▶ **Problem details**
The lines from the start of the records below through the line containing "Хлеб ржано-пшеничный | Отд./корп: 100 -> 50" are to be copied exactly, both ends included, with nothing added.

▶ **Exercise inputs**

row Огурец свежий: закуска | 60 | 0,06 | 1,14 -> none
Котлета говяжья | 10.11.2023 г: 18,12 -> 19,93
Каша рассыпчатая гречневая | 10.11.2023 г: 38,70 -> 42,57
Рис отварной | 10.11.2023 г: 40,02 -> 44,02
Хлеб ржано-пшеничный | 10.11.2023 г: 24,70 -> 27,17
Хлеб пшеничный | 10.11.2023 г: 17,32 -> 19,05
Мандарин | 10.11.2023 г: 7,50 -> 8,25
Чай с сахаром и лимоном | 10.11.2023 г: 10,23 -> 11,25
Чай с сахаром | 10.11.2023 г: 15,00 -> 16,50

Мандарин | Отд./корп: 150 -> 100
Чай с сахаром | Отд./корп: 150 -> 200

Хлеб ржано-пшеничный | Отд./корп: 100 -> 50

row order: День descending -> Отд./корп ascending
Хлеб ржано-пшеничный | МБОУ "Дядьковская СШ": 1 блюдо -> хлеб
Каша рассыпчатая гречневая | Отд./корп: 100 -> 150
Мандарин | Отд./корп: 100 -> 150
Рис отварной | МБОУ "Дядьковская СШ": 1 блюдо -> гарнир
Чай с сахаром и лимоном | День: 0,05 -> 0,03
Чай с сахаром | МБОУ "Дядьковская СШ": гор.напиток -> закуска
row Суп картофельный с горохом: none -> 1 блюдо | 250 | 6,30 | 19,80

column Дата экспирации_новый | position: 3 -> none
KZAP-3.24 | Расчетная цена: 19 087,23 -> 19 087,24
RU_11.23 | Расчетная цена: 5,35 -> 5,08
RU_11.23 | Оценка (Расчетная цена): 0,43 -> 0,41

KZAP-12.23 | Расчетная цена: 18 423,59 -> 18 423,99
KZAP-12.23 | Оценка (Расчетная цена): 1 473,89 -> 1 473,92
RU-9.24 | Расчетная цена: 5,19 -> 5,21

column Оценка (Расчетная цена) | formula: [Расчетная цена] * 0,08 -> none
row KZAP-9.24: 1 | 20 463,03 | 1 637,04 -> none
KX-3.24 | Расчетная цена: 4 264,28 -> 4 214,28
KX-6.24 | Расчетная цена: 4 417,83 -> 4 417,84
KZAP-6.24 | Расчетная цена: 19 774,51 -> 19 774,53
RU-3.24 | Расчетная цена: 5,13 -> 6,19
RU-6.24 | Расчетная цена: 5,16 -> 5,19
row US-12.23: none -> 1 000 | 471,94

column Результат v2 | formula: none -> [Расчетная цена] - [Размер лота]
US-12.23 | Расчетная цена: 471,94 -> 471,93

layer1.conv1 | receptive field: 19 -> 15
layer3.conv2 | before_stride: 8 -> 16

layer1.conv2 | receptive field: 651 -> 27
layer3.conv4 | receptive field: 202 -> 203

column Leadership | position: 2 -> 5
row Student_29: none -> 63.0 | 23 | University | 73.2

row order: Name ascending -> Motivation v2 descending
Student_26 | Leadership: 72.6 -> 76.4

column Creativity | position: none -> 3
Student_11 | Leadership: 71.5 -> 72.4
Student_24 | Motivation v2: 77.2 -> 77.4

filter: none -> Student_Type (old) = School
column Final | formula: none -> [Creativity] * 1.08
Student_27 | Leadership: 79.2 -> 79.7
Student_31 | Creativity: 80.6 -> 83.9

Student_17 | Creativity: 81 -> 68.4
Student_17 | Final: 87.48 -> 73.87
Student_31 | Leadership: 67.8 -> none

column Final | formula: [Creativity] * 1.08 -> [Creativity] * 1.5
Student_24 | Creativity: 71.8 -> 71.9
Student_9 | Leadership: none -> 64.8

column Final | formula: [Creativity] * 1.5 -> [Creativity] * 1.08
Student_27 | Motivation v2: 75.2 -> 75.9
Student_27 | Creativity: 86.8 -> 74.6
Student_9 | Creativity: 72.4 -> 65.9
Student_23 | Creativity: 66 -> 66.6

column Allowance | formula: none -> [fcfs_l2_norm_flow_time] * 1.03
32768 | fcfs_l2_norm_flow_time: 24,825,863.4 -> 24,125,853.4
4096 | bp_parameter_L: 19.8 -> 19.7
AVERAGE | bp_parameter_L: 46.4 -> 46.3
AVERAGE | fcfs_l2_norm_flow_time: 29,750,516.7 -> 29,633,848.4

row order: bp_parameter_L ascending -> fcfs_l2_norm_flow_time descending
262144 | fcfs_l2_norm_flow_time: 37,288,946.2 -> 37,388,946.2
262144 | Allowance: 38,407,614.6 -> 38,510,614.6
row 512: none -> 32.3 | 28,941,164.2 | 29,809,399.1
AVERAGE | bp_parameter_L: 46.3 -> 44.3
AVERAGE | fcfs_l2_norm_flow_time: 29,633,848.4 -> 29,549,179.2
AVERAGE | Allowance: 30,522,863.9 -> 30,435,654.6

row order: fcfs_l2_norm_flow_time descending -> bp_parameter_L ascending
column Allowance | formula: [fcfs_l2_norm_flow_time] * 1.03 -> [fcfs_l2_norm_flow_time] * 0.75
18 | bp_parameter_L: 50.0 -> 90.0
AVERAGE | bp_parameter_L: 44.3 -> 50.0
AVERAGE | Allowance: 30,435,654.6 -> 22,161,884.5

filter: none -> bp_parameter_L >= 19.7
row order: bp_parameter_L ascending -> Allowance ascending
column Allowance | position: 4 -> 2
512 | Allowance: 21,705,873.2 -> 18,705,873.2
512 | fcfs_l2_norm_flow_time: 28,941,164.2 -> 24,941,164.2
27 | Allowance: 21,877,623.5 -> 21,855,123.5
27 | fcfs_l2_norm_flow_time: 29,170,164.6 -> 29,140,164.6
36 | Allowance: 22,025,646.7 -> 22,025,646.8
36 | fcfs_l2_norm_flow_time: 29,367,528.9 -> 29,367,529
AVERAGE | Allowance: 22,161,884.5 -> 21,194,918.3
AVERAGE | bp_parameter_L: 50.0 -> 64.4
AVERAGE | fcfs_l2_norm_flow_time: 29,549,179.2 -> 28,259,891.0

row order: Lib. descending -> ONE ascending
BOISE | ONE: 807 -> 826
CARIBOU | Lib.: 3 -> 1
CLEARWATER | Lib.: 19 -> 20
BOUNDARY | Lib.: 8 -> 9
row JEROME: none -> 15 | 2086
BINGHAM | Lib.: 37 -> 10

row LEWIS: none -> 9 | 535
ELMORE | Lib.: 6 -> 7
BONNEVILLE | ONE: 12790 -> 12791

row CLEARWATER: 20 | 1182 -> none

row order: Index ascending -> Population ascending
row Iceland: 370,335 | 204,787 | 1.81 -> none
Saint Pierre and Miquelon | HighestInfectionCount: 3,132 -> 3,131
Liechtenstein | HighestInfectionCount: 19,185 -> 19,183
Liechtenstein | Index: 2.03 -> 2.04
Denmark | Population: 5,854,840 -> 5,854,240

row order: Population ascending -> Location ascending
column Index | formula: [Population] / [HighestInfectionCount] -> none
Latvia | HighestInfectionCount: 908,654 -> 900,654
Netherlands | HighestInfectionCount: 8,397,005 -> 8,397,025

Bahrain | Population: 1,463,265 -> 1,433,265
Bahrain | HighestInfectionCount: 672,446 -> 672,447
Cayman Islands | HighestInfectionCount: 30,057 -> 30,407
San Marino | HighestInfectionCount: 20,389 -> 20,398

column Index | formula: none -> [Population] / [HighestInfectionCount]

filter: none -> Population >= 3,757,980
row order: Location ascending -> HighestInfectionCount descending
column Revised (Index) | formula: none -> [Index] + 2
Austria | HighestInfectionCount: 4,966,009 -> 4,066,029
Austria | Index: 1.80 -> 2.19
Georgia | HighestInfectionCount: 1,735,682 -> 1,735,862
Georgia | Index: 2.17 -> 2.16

▶ **Expected answer**
row Огурец свежий: закуска | 60 | 0,06 | 1,14 -> none
Котлета говяжья | 10.11.2023 г: 18,12 -> 19,93
Каша рассыпчатая гречневая | 10.11.2023 г: 38,70 -> 42,57
Рис отварной | 10.11.2023 г: 40,02 -> 44,02
Хлеб ржано-пшеничный | 10.11.2023 г: 24,70 -> 27,17
Хлеб пшеничный | 10.11.2023 г: 17,32 -> 19,05
Мандарин | 10.11.2023 г: 7,50 -> 8,25
Чай с сахаром и лимоном | 10.11.2023 г: 10,23 -> 11,25
Чай с сахаром | 10.11.2023 г: 15,00 -> 16,50

Мандарин | Отд./корп: 150 -> 100
Чай с сахаром | Отд./корп: 150 -> 200

Хлеб ржано-пшеничный | Отд./корп: 100 -> 50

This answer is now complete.